Négociations difficiles

En bref, la négociatrice britannique et ministre des Affaires étrangères Liz Truss veut réduire autant que possible, de préférence à zéro, les contrôles et les formalités administratives pour le commerce entre l’Irlande du Nord et « l’autre côté », c’est-à-dire le reste du Royaume-Uni. À l’inverse, Bruxelles veut s’assurer qu’il n’y aura pas de « fuites » aux frontières extérieures de l’UE, par exemple en matière de maladies animales, de sécurité alimentaire ou de marchandises illégales.

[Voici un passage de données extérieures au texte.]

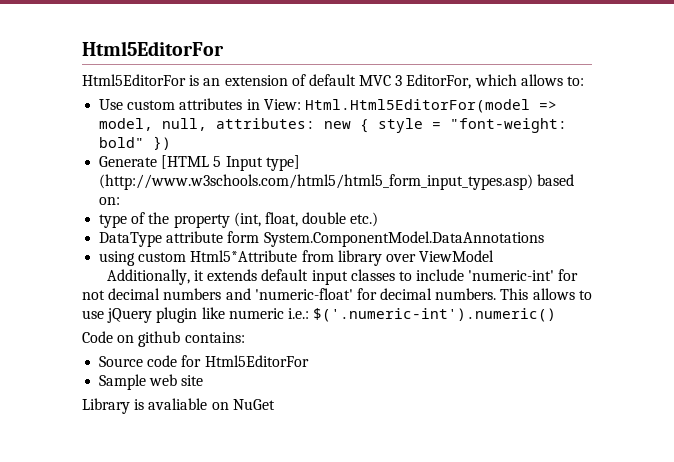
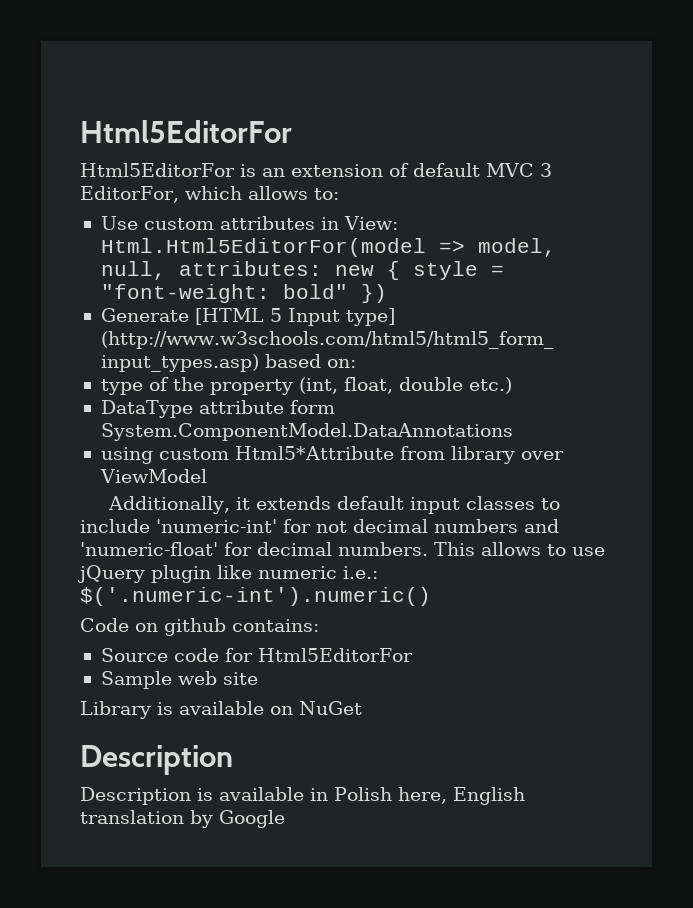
[148,398,208,410] avaliable -> [179,701,264,715] available
(275, 404) none -> [80,745,233,775] [80,787,525,805] [80,810,285,828] // Description // Description is available in Polish here, English translation by Google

Ces négociations se déroulent sans heurts. Au Royaume-Uni, l’UE aime toujours être présentée comme un grand coupable, selon les critiques de Bruxelles. Mais la politique intérieure de l’Irlande du Nord constitue également un obstacle. Il y aura des élections pour le parlement local en mai et la campagne bat son plein. Un procès doit avoir lieu à Belfast lundi parce que le mois dernier, le ministre de l’agriculture unioniste Edwin Poots voulait mettre fin à tous les contrôles sur les aliments et les animaux dans les ports. Son parti, le Democratic Unionist Party (DUP), préférerait que l’ensemble du protocole et la frontière maritime soient supprimés, car ils estiment que cela entraînerait une trop grande séparation avec le Royaume-Uni.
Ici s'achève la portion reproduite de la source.